On this specific flop, Linus has a range advantage of over 12%. This is due to a few reasons:
- Linus is more likely to have Pocket Aces and strong Kx hands
- Linus is more likely to have QQ-99
- Berri has a lot of hands that missed the flop completely (such as QTo or 97s).
Due to these reasons, the correct strategy for Linus is to c-bet with his entire range for a small size (25%-40% of the pot). This bet will force Berri to fold a lot of his range while allowing Linus to over-realize his equity.
Despite having mostly whiffed the flop, Berri’s call with Ace-Ten offsuit is fine. He’s got an overcard and Ace-high, which very well may be good at this point. Even so, the call is basically breaking even.
The turn comes the 4♥, making the board K♣ 8♥ 3♠ 4♥. The pot is $3,400.
Linus bets $2,378 with his top pair strong kicker. Berri calls once more.
(Remember, Berri and Linus have A♠ T♣ and K♠ Q♥, respectively.)
Things get spicy on the turn!
Linus’ double barrel is a rather trivial decision with such a strong top pair (although some arguments could be made towards check-raising all-in). His double barreling range should be polarized, consisting of:
- Medium and strong top pairs (with K9 being the weakest hand for value)
- Flush draws and straight draws (as his main bluffs)
- A splash of Queen-Jack suited since it has the best blockers to Berri’s strongest top pairs (KQ and KJ)
- Ace-Ten offsuit with a heart (also a good barreling candidate given that it folds out the majority of the Ace-Jack and Ace-Queen while blocking ace-high flush draws that will certainly call)
Berri’s call with Ace-Ten offsuit, however, is completely off the GTO rails. There are a few possible explanations for this decision:
- The simplest explanation is that Berri made a mistake, overvaluing the strength of his Ace-high hand
- Berri thinks that Linus is over-bluffing on the turn and giving up on the river enough
- Berri believes that if the river is an Ace, he can profitably shove for value or use his hand to bluff-catch
I will let you, the reader, decide which one is most likely.
The bottom of the calling range here should be Ace-Jack and Ace-Queen (both at a very low frequency) according to the solver. But almost all the pocket pairs are folded except for Pocket Tens.

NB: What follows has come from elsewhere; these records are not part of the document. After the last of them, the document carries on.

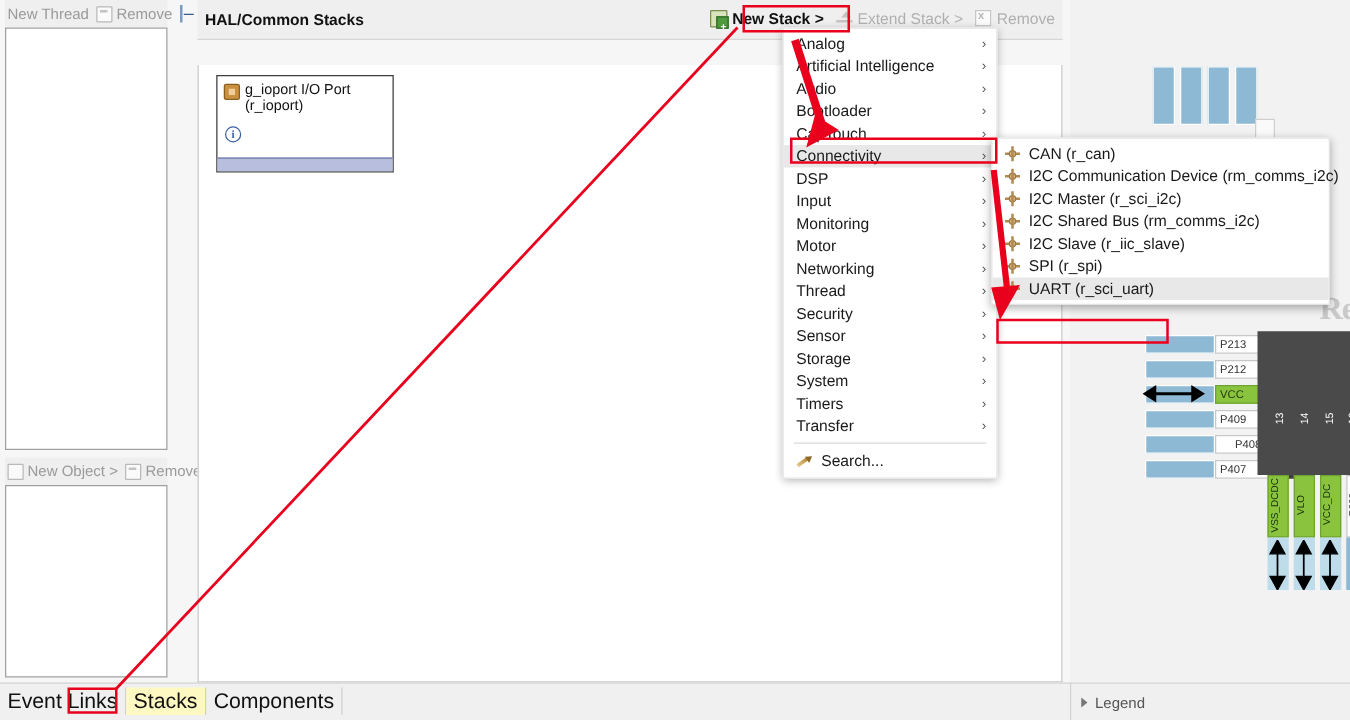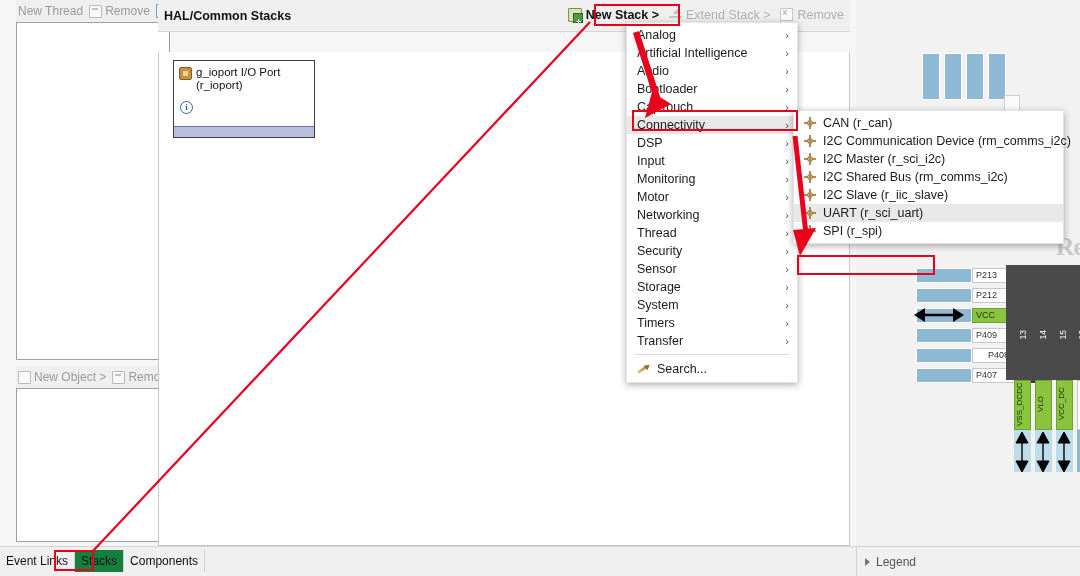"New Thread" .left-col { left: 16px -> 4px; width: 154px -> 130px }
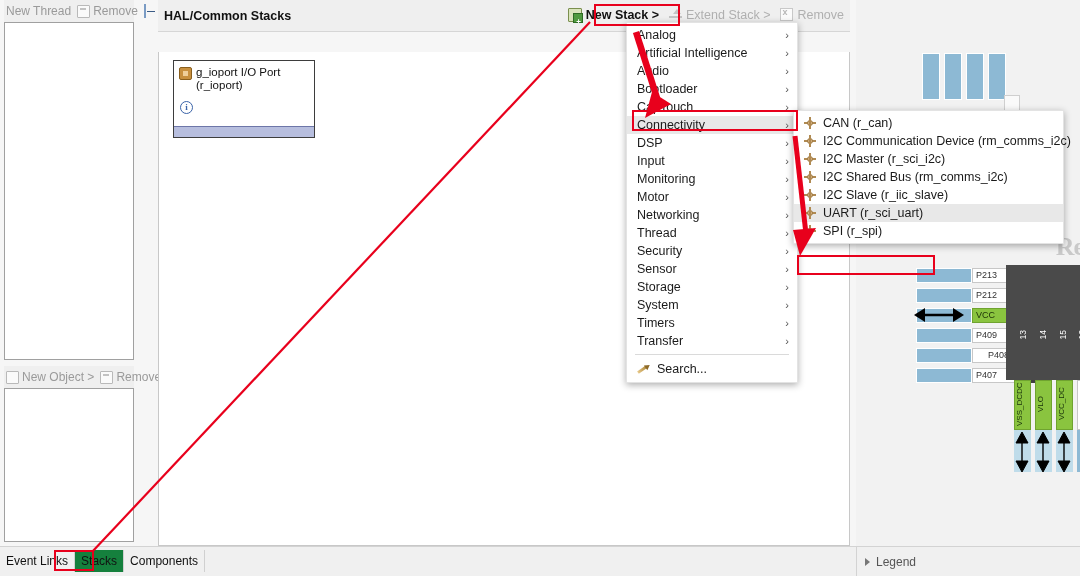"UART (r_sci_uart)" div.mi { order: before "SPI (r_spi)" -> after "SPI (r_spi)" }
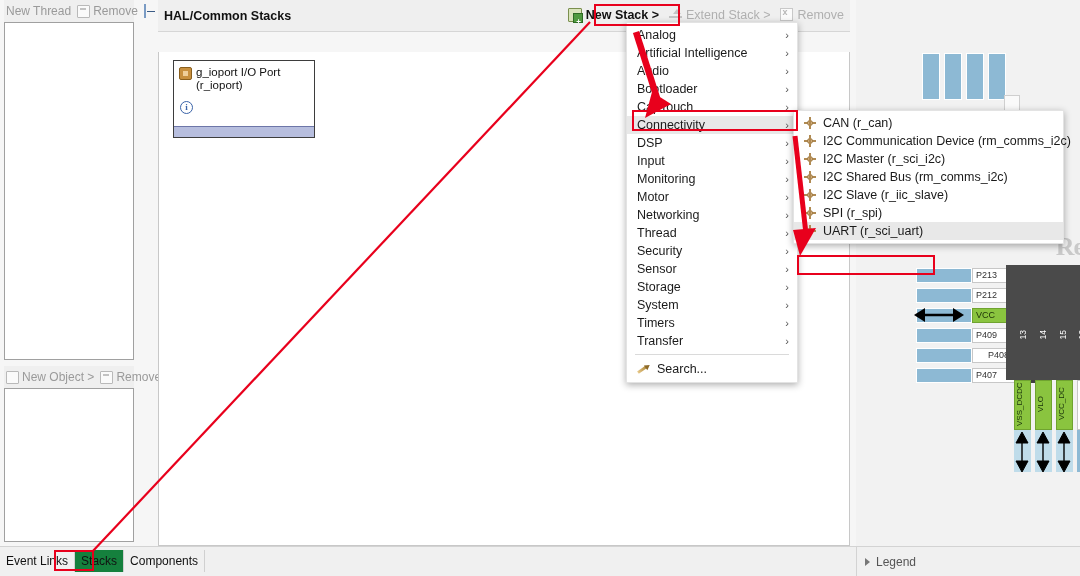"Event Links" .btab { font-size: 12px -> 17px }
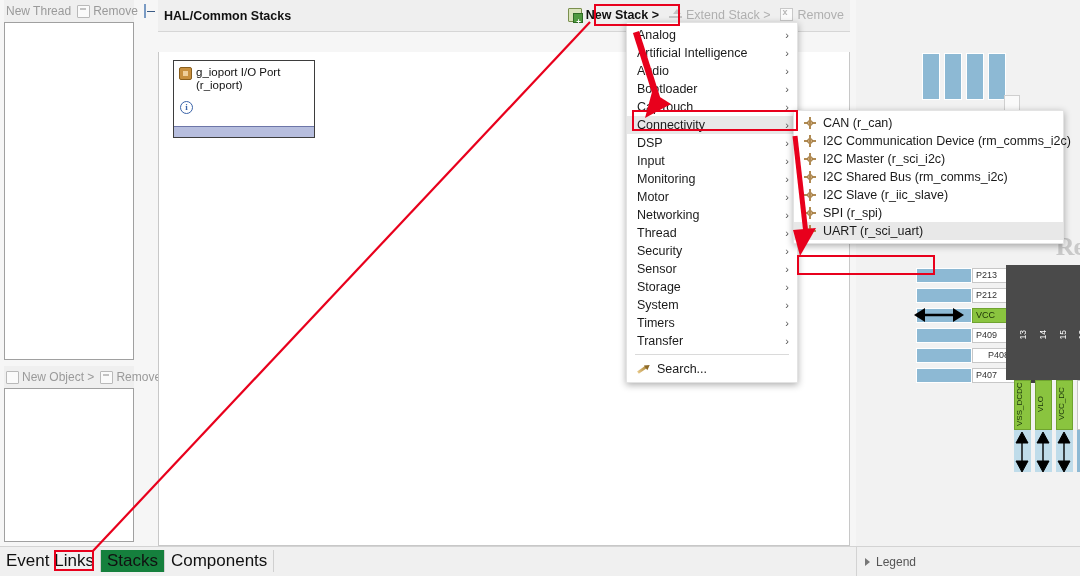"Stacks" .btab.active { background: #15803d -> #fef9c3 }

The rest of the calling range is made of top pairs, middle pairs, 3rd/4th pairs, and flush draws. Pocket pairs are weaker than other pairs because they only have 2 outs to improve when they are behind, compared to 5 outs for a flopped pair like 98.
The river comes the 5♥, completing the K♣ 8♥ 3♠ 4♥ 5♥ board. The pot is $8,160.
Linus bets $2,050 with his top pair. Berry raises all-in for a total of $5,920 as a bluff. Linus calls, scooping a $20,000 pot.
The flush-completing river isn’t good for Linus’ one pair hands. But the good thing is that, if he holds a flush blocker, these hands are just strong enough to go for a thin value bet with a small size like 25% pot.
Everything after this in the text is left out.